(Entries taken from a collection)
• • • • • • •

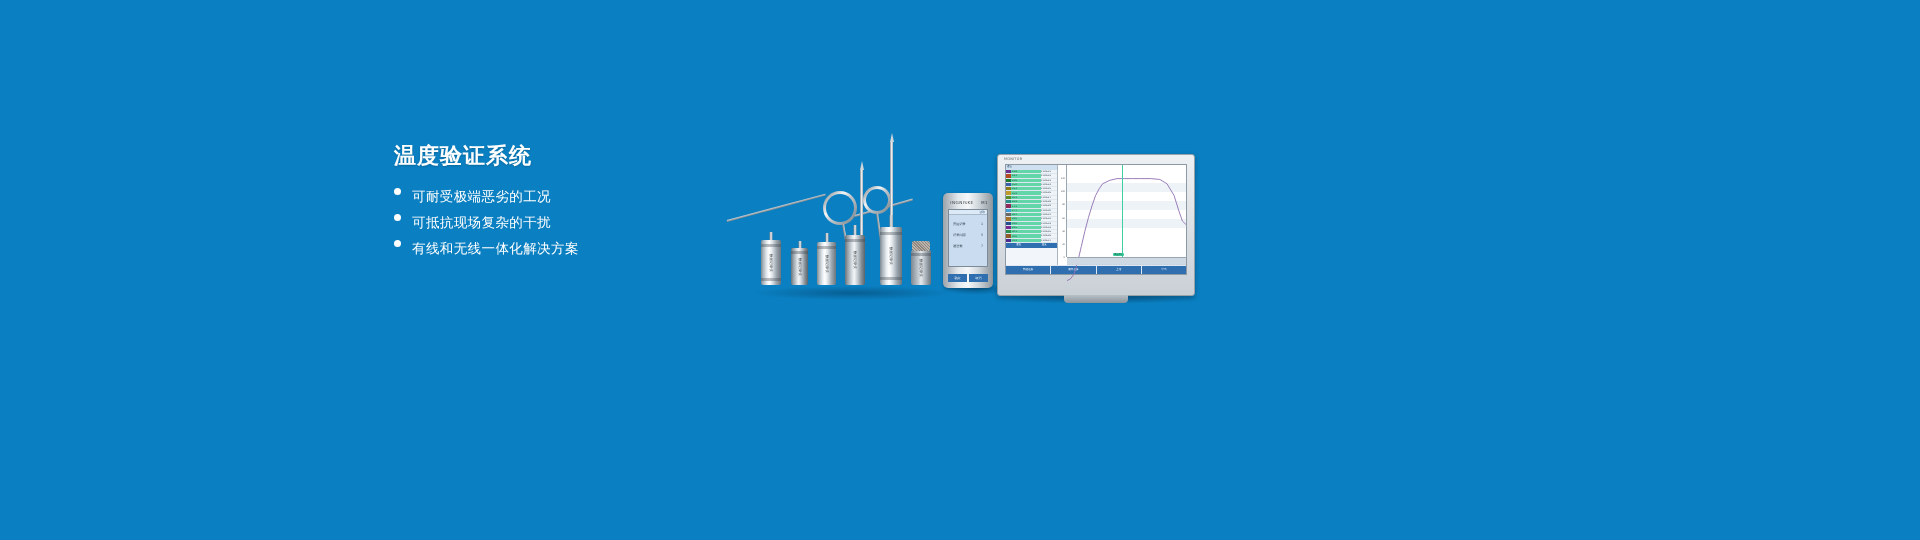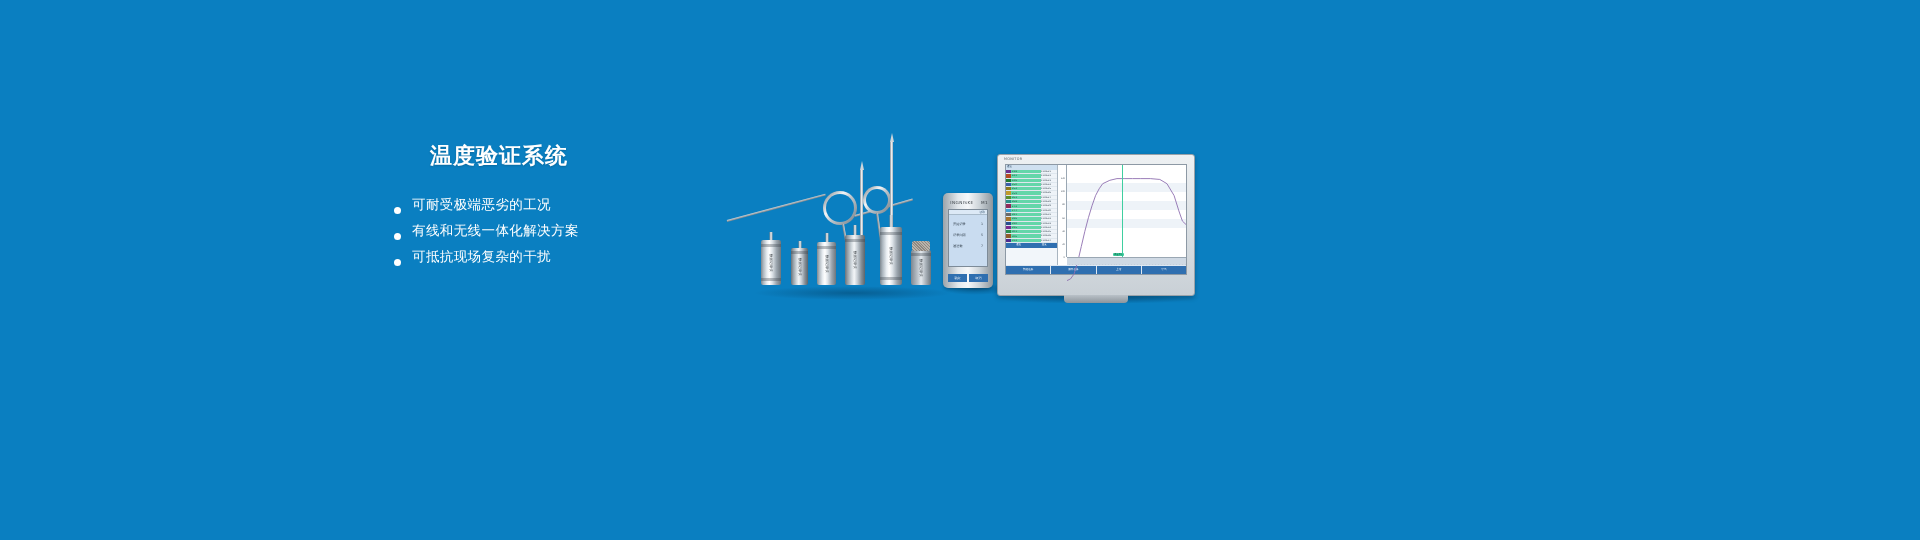--- a/index.html
+++ b/index.html
@@ -21,34 +21,33 @@
     width: 420px;
     color: #ffffff;
   }
   #title {
     font-size: 22px;
     font-weight: bold;
     letter-spacing: 1px;
     line-height: 30px;
     color: #ffffff;
     text-shadow: 0 1px 2px rgba(0,0,0,.18);
-    margin-left: 36px;
   }
   #subtitle {
     margin-top: 16px;
     font-size: 13.5px;
     line-height: 20px;
     letter-spacing: .4px;
     color: #eaf6fd;
     white-space: nowrap;
   }
   #bullets { margin-top: 17px; list-style: none; }
   .bullet {
     display: flex;
-    align-items: flex-end;
+    align-items: flex-start;
     height: 26px;
     font-size: 13.5px;
     letter-spacing: .4px;
     color: #ffffff;
     white-space: nowrap;
   }
   .bullet-dot {
     width: 7px; height: 7px;
     border-radius: 50%;
     background: #ffffff;
@@ -259,25 +258,25 @@
 
   <div id="copy">
     <div id="title">温度验证系统</div>
     <div id="bullets">
       <div class="bullet">
         <span class="bullet-dot"></span>
         <span>可耐受极端恶劣的工况</span>
       </div>
       <div class="bullet">
         <span class="bullet-dot"></span>
-        <span>有线和无线一体化解决方案</span>
+        <span>可抵抗现场复杂的干扰</span>
       </div>
       <div class="bullet">
         <span class="bullet-dot"></span>
-        <span>可抵抗现场复杂的干扰</span>
+        <span>有线和无线一体化解决方案</span>
       </div>
     </div>
   </div>
 
   <div id="product-shot">
 
     <div class="shadow-blob" style="left:38px;top:166px;width:200px;height:14px;"></div>
     <div class="shadow-blob" style="left:225px;top:163px;width:70px;height:12px;"></div>
     <div class="shadow-blob" style="left:278px;top:172px;width:210px;height:12px;"></div>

• • • • • • •

A faithful copy of all the lines above is needed, with the pictures omitted.

#### [Finished exercise]
--- a/index.html
+++ b/index.html
@@ -21,34 +21,33 @@
     width: 420px;
     color: #ffffff;
   }
   #title {
     font-size: 22px;
     font-weight: bold;
     letter-spacing: 1px;
     line-height: 30px;
     color: #ffffff;
     text-shadow: 0 1px 2px rgba(0,0,0,.18);
-    margin-left: 36px;
   }
   #subtitle {
     margin-top: 16px;
     font-size: 13.5px;
     line-height: 20px;
     letter-spacing: .4px;
     color: #eaf6fd;
     white-space: nowrap;
   }
   #bullets { margin-top: 17px; list-style: none; }
   .bullet {
     display: flex;
-    align-items: flex-end;
+    align-items: flex-start;
     height: 26px;
     font-size: 13.5px;
     letter-spacing: .4px;
     color: #ffffff;
     white-space: nowrap;
   }
   .bullet-dot {
     width: 7px; height: 7px;
     border-radius: 50%;
     background: #ffffff;
@@ -259,25 +258,25 @@
 
   <div id="copy">
     <div id="title">温度验证系统</div>
     <div id="bullets">
       <div class="bullet">
         <span class="bullet-dot"></span>
         <span>可耐受极端恶劣的工况</span>
       </div>
       <div class="bullet">
         <span class="bullet-dot"></span>
-        <span>有线和无线一体化解决方案</span>
+        <span>可抵抗现场复杂的干扰</span>
       </div>
       <div class="bullet">
         <span class="bullet-dot"></span>
-        <span>可抵抗现场复杂的干扰</span>
+        <span>有线和无线一体化解决方案</span>
       </div>
     </div>
   </div>
 
   <div id="product-shot">
 
     <div class="shadow-blob" style="left:38px;top:166px;width:200px;height:14px;"></div>
     <div class="shadow-blob" style="left:225px;top:163px;width:70px;height:12px;"></div>
     <div class="shadow-blob" style="left:278px;top:172px;width:210px;height:12px;"></div>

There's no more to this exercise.